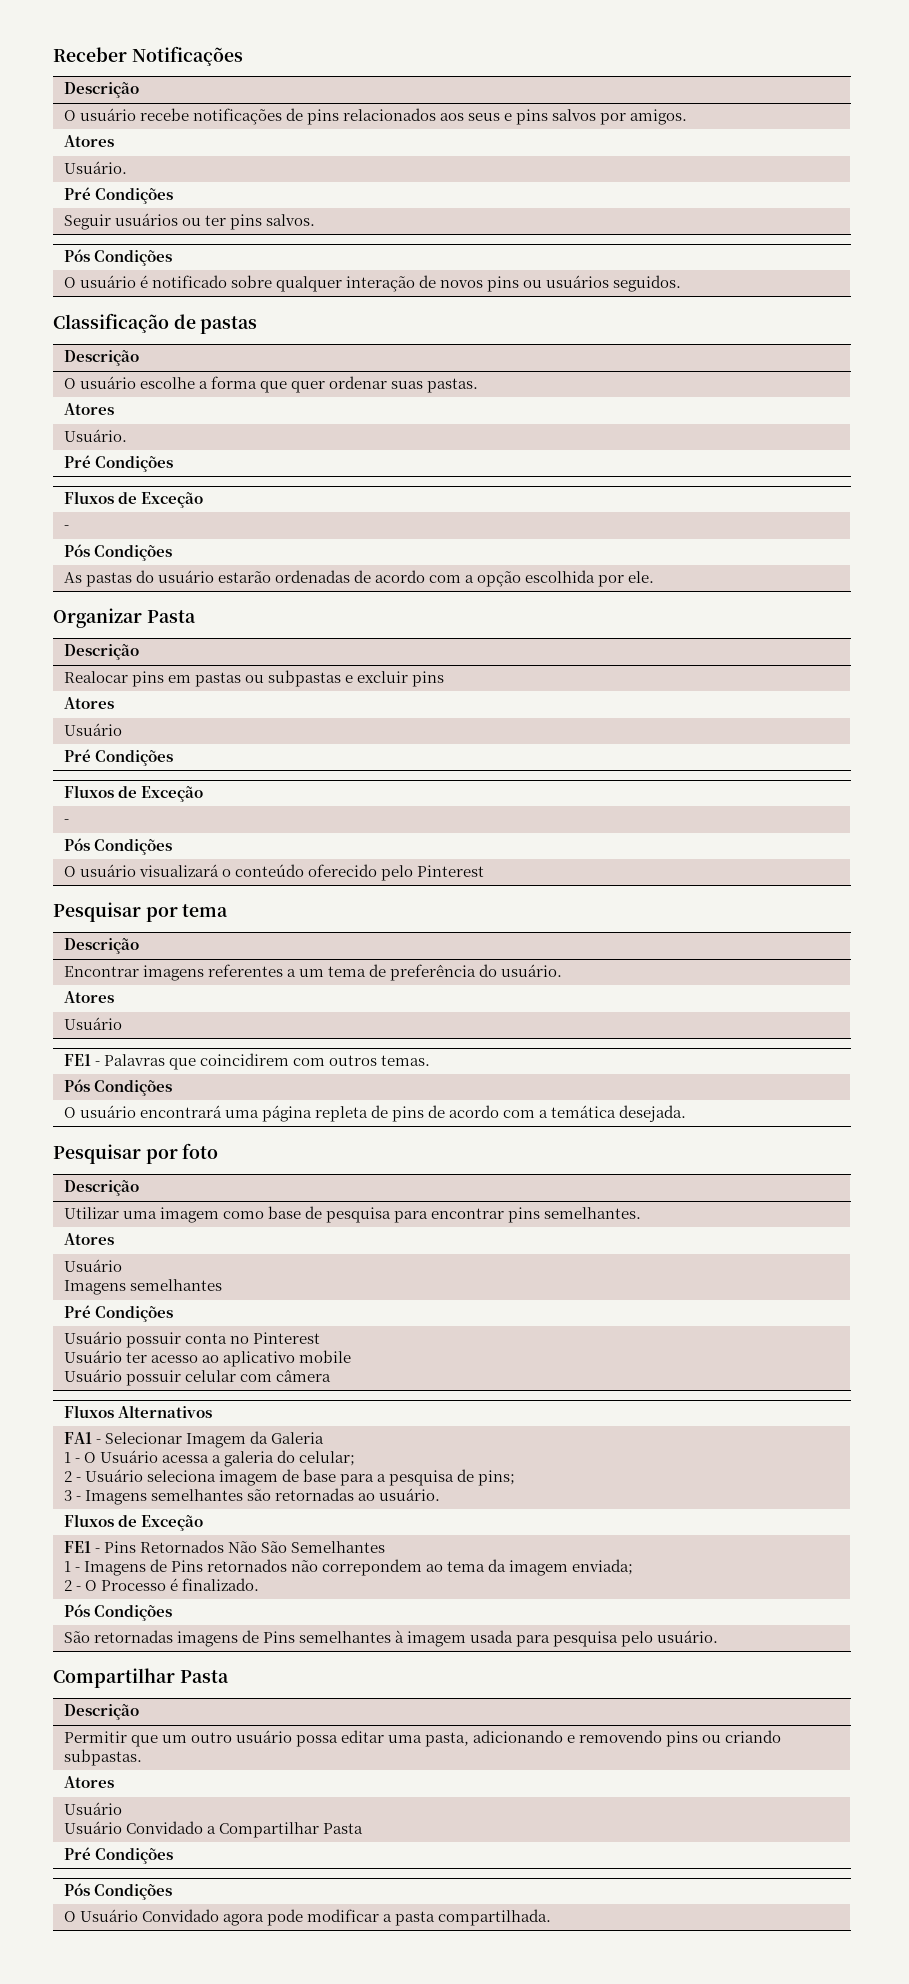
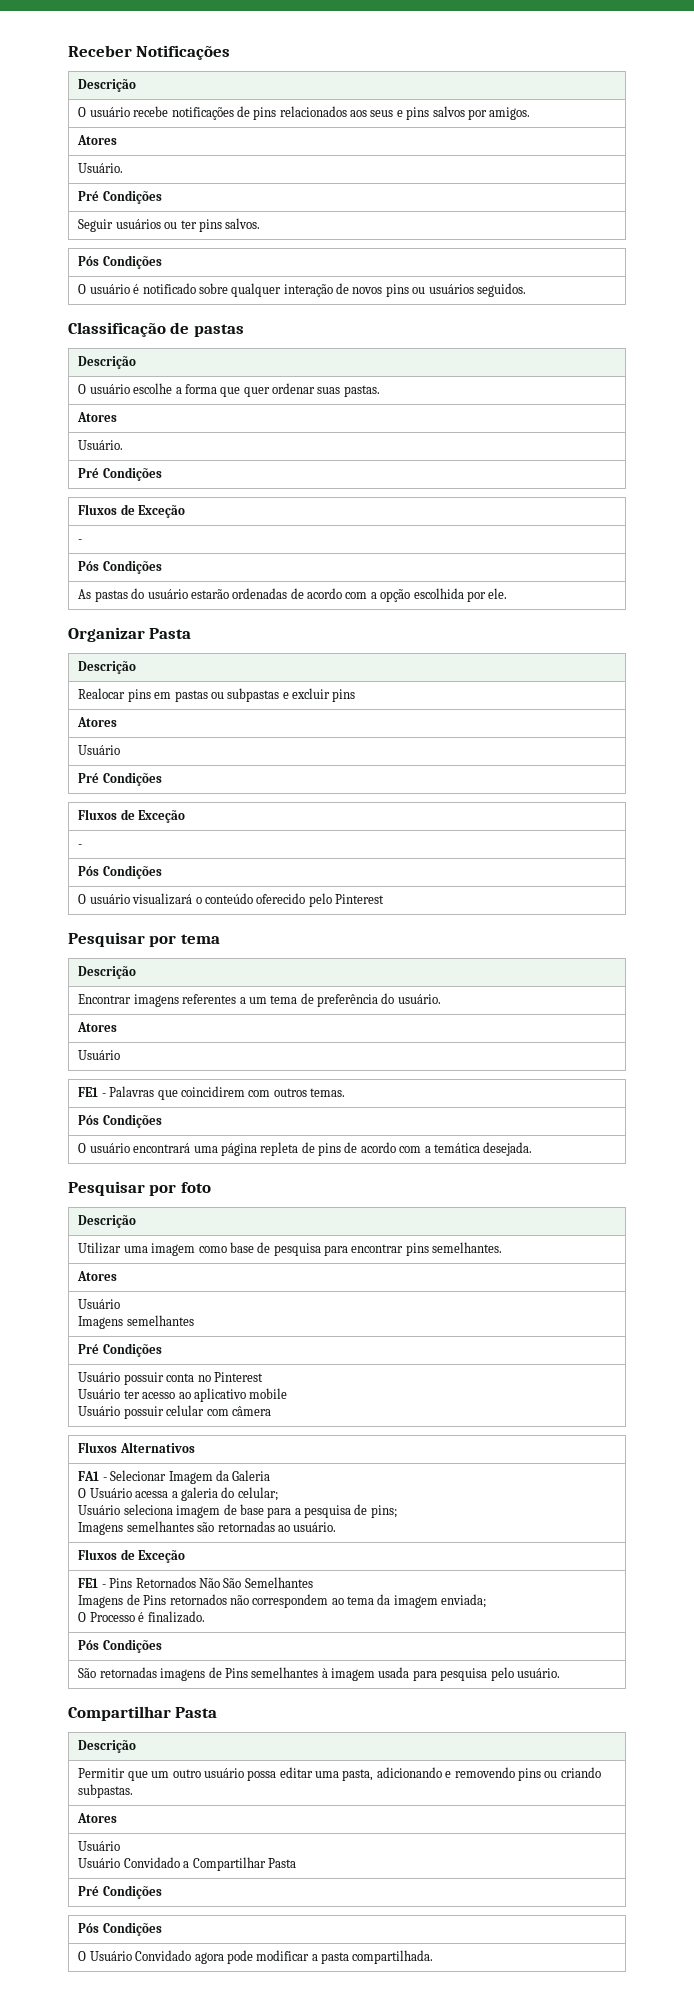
[63,1452,80,1463] 1 - -> (271, 1475) none
[63,1471,81,1482] 2 - -> (278, 1494) none
[63,1490,81,1501] 3 - -> (397, 1511) none
[63,1561,80,1572] 1 - -> (313, 1582) none
[322,1559,423,1576] correpondem -> [252,1594,329,1608] correspondem
[63,1580,81,1591] 2 - -> (487, 1601) none

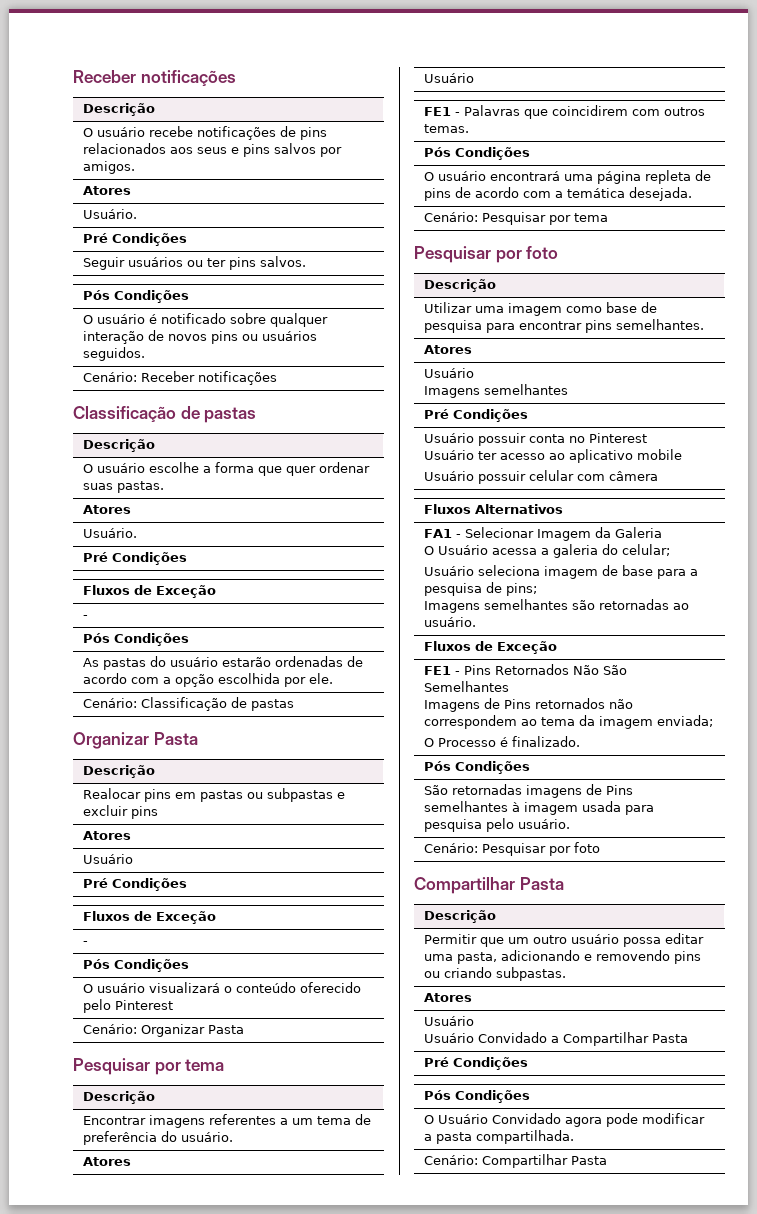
[68,45,231,60] Receber Notificações -> [73,70,236,86] Receber notificações
(526, 290) none -> [82,371,277,385] // Cenário: Receber notificações
(508, 593) none -> [82,697,294,711] // Cenário: Classificação de pastas
(385, 899) none -> [82,1024,244,1037] // Cenário: Organizar Pasta
(533, 1149) none -> [423,212,608,225] // Cenário: Pesquisar por tema
(560, 1673) none -> [423,842,600,856] // Cenário: Pesquisar por foto
(434, 1957) none -> [423,1154,607,1168] // Cenário: Compartilhar Pasta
+---+
§ **WHAT YOU ARE ASKED TO DO**:
The listing above is to be set down word for word, without its images.

§ **EXERCISE OUTPUT**:
[63,1452,80,1463] 1 - -> (271, 1475) none
[63,1471,81,1482] 2 - -> (278, 1494) none
[63,1490,81,1501] 3 - -> (397, 1511) none
[63,1561,80,1572] 1 - -> (313, 1582) none
[322,1559,423,1576] correpondem -> [252,1594,329,1608] correspondem
[63,1580,81,1591] 2 - -> (487, 1601) none

[68,45,231,60] Receber Notificações -> [73,70,236,86] Receber notificações
(526, 290) none -> [82,371,277,385] // Cenário: Receber notificações
(508, 593) none -> [82,697,294,711] // Cenário: Classificação de pastas
(385, 899) none -> [82,1024,244,1037] // Cenário: Organizar Pasta
(533, 1149) none -> [423,212,608,225] // Cenário: Pesquisar por tema
(560, 1673) none -> [423,842,600,856] // Cenário: Pesquisar por foto
(434, 1957) none -> [423,1154,607,1168] // Cenário: Compartilhar Pasta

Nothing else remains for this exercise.